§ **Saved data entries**
====

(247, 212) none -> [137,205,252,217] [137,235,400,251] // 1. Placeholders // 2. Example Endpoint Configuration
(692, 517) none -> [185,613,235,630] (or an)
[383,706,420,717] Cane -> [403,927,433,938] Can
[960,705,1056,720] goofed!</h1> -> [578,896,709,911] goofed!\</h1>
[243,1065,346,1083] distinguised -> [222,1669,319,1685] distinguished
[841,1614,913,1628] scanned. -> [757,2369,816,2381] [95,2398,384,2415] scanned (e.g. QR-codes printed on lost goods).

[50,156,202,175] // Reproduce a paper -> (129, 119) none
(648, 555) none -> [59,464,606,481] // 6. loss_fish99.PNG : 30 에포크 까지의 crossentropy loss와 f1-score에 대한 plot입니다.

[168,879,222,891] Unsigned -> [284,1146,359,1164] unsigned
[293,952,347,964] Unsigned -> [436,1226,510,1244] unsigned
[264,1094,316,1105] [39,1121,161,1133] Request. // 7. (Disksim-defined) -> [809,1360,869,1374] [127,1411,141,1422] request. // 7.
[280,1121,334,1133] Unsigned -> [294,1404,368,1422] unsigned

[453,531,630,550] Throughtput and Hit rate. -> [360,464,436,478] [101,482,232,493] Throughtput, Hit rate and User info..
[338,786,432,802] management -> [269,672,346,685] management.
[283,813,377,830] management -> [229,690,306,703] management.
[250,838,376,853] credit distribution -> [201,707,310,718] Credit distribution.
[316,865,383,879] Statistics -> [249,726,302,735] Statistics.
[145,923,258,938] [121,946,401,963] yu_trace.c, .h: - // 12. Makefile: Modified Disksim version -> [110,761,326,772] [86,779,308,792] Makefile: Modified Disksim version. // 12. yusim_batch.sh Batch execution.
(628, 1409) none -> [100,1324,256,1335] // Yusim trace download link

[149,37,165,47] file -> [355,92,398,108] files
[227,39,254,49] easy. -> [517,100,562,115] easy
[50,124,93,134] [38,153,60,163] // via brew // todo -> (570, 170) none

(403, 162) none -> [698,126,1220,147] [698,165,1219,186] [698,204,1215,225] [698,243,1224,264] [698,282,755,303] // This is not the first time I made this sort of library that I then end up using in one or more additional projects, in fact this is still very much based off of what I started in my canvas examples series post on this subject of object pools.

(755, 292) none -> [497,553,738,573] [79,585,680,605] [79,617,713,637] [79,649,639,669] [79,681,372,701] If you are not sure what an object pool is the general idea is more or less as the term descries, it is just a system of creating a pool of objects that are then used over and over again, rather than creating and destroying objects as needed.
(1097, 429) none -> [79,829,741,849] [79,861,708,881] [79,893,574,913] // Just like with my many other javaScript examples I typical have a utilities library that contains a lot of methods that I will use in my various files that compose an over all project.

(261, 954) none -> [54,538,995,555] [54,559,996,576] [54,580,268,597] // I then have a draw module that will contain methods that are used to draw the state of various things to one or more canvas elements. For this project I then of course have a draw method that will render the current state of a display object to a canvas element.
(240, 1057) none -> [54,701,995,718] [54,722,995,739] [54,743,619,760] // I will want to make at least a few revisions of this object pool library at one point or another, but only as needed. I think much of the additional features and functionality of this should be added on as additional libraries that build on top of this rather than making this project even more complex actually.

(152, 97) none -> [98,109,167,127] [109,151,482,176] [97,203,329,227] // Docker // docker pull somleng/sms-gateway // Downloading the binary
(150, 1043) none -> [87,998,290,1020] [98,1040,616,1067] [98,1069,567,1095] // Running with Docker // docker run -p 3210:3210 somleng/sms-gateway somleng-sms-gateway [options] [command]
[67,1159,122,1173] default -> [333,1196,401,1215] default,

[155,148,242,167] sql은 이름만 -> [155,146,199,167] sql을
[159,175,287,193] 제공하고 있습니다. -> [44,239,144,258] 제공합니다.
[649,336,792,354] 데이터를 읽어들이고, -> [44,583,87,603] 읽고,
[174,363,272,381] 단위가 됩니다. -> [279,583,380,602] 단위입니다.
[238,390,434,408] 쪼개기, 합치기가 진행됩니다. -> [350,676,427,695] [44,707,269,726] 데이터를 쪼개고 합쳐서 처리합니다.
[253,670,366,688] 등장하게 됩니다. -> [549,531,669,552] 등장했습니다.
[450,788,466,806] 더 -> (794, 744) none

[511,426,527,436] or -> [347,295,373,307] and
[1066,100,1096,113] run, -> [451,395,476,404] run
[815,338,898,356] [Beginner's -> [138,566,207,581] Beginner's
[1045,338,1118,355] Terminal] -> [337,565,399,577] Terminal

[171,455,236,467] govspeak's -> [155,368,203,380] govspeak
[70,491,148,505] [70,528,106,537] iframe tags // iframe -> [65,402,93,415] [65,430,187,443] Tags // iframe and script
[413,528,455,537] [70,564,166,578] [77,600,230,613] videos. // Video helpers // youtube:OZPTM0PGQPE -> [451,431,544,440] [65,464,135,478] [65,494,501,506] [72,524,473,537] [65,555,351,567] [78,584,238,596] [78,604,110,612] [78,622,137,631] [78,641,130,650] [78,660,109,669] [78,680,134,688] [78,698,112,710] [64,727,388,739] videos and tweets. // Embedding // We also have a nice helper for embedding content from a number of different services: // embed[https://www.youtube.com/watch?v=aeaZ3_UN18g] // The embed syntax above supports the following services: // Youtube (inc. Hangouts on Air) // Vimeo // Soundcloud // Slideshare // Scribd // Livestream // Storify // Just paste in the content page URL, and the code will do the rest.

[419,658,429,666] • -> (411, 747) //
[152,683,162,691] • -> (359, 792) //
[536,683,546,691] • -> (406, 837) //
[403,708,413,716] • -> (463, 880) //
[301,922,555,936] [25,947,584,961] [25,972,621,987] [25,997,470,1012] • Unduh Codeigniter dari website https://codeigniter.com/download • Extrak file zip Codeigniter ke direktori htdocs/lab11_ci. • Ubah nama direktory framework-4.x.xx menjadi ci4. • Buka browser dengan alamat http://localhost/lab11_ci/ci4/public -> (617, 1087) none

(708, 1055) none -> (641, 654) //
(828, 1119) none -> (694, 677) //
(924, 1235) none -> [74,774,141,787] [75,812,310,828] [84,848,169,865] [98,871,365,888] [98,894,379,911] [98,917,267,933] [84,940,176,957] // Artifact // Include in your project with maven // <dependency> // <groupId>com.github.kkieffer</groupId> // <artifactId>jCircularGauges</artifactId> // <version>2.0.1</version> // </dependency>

====

§ **Exercise objective**
Exactly as they stand above, write out all the entries again.

§ **Reply**
(247, 212) none -> [137,205,252,217] [137,235,400,251] // 1. Placeholders // 2. Example Endpoint Configuration
(692, 517) none -> [185,613,235,630] (or an)
[383,706,420,717] Cane -> [403,927,433,938] Can
[960,705,1056,720] goofed!</h1> -> [578,896,709,911] goofed!\</h1>
[243,1065,346,1083] distinguised -> [222,1669,319,1685] distinguished
[841,1614,913,1628] scanned. -> [757,2369,816,2381] [95,2398,384,2415] scanned (e.g. QR-codes printed on lost goods).

[50,156,202,175] // Reproduce a paper -> (129, 119) none
(648, 555) none -> [59,464,606,481] // 6. loss_fish99.PNG : 30 에포크 까지의 crossentropy loss와 f1-score에 대한 plot입니다.

[168,879,222,891] Unsigned -> [284,1146,359,1164] unsigned
[293,952,347,964] Unsigned -> [436,1226,510,1244] unsigned
[264,1094,316,1105] [39,1121,161,1133] Request. // 7. (Disksim-defined) -> [809,1360,869,1374] [127,1411,141,1422] request. // 7.
[280,1121,334,1133] Unsigned -> [294,1404,368,1422] unsigned

[453,531,630,550] Throughtput and Hit rate. -> [360,464,436,478] [101,482,232,493] Throughtput, Hit rate and User info..
[338,786,432,802] management -> [269,672,346,685] management.
[283,813,377,830] management -> [229,690,306,703] management.
[250,838,376,853] credit distribution -> [201,707,310,718] Credit distribution.
[316,865,383,879] Statistics -> [249,726,302,735] Statistics.
[145,923,258,938] [121,946,401,963] yu_trace.c, .h: - // 12. Makefile: Modified Disksim version -> [110,761,326,772] [86,779,308,792] Makefile: Modified Disksim version. // 12. yusim_batch.sh Batch execution.
(628, 1409) none -> [100,1324,256,1335] // Yusim trace download link

[149,37,165,47] file -> [355,92,398,108] files
[227,39,254,49] easy. -> [517,100,562,115] easy
[50,124,93,134] [38,153,60,163] // via brew // todo -> (570, 170) none

(403, 162) none -> [698,126,1220,147] [698,165,1219,186] [698,204,1215,225] [698,243,1224,264] [698,282,755,303] // This is not the first time I made this sort of library that I then end up using in one or more additional projects, in fact this is still very much based off of what I started in my canvas examples series post on this subject of object pools.

(755, 292) none -> [497,553,738,573] [79,585,680,605] [79,617,713,637] [79,649,639,669] [79,681,372,701] If you are not sure what an object pool is the general idea is more or less as the term descries, it is just a system of creating a pool of objects that are then used over and over again, rather than creating and destroying objects as needed.
(1097, 429) none -> [79,829,741,849] [79,861,708,881] [79,893,574,913] // Just like with my many other javaScript examples I typical have a utilities library that contains a lot of methods that I will use in my various files that compose an over all project.

(261, 954) none -> [54,538,995,555] [54,559,996,576] [54,580,268,597] // I then have a draw module that will contain methods that are used to draw the state of various things to one or more canvas elements. For this project I then of course have a draw method that will render the current state of a display object to a canvas element.
(240, 1057) none -> [54,701,995,718] [54,722,995,739] [54,743,619,760] // I will want to make at least a few revisions of this object pool library at one point or another, but only as needed. I think much of the additional features and functionality of this should be added on as additional libraries that build on top of this rather than making this project even more complex actually.

(152, 97) none -> [98,109,167,127] [109,151,482,176] [97,203,329,227] // Docker // docker pull somleng/sms-gateway // Downloading the binary
(150, 1043) none -> [87,998,290,1020] [98,1040,616,1067] [98,1069,567,1095] // Running with Docker // docker run -p 3210:3210 somleng/sms-gateway somleng-sms-gateway [options] [command]
[67,1159,122,1173] default -> [333,1196,401,1215] default,

[155,148,242,167] sql은 이름만 -> [155,146,199,167] sql을
[159,175,287,193] 제공하고 있습니다. -> [44,239,144,258] 제공합니다.
[649,336,792,354] 데이터를 읽어들이고, -> [44,583,87,603] 읽고,
[174,363,272,381] 단위가 됩니다. -> [279,583,380,602] 단위입니다.
[238,390,434,408] 쪼개기, 합치기가 진행됩니다. -> [350,676,427,695] [44,707,269,726] 데이터를 쪼개고 합쳐서 처리합니다.
[253,670,366,688] 등장하게 됩니다. -> [549,531,669,552] 등장했습니다.
[450,788,466,806] 더 -> (794, 744) none

[511,426,527,436] or -> [347,295,373,307] and
[1066,100,1096,113] run, -> [451,395,476,404] run
[815,338,898,356] [Beginner's -> [138,566,207,581] Beginner's
[1045,338,1118,355] Terminal] -> [337,565,399,577] Terminal

[171,455,236,467] govspeak's -> [155,368,203,380] govspeak
[70,491,148,505] [70,528,106,537] iframe tags // iframe -> [65,402,93,415] [65,430,187,443] Tags // iframe and script
[413,528,455,537] [70,564,166,578] [77,600,230,613] videos. // Video helpers // youtube:OZPTM0PGQPE -> [451,431,544,440] [65,464,135,478] [65,494,501,506] [72,524,473,537] [65,555,351,567] [78,584,238,596] [78,604,110,612] [78,622,137,631] [78,641,130,650] [78,660,109,669] [78,680,134,688] [78,698,112,710] [64,727,388,739] videos and tweets. // Embedding // We also have a nice helper for embedding content from a number of different services: // embed[https://www.youtube.com/watch?v=aeaZ3_UN18g] // The embed syntax above supports the following services: // Youtube (inc. Hangouts on Air) // Vimeo // Soundcloud // Slideshare // Scribd // Livestream // Storify // Just paste in the content page URL, and the code will do the rest.

[419,658,429,666] • -> (411, 747) //
[152,683,162,691] • -> (359, 792) //
[536,683,546,691] • -> (406, 837) //
[403,708,413,716] • -> (463, 880) //
[301,922,555,936] [25,947,584,961] [25,972,621,987] [25,997,470,1012] • Unduh Codeigniter dari website https://codeigniter.com/download • Extrak file zip Codeigniter ke direktori htdocs/lab11_ci. • Ubah nama direktory framework-4.x.xx menjadi ci4. • Buka browser dengan alamat http://localhost/lab11_ci/ci4/public -> (617, 1087) none

(708, 1055) none -> (641, 654) //
(828, 1119) none -> (694, 677) //
(924, 1235) none -> [74,774,141,787] [75,812,310,828] [84,848,169,865] [98,871,365,888] [98,894,379,911] [98,917,267,933] [84,940,176,957] // Artifact // Include in your project with maven // <dependency> // <groupId>com.github.kkieffer</groupId> // <artifactId>jCircularGauges</artifactId> // <version>2.0.1</version> // </dependency>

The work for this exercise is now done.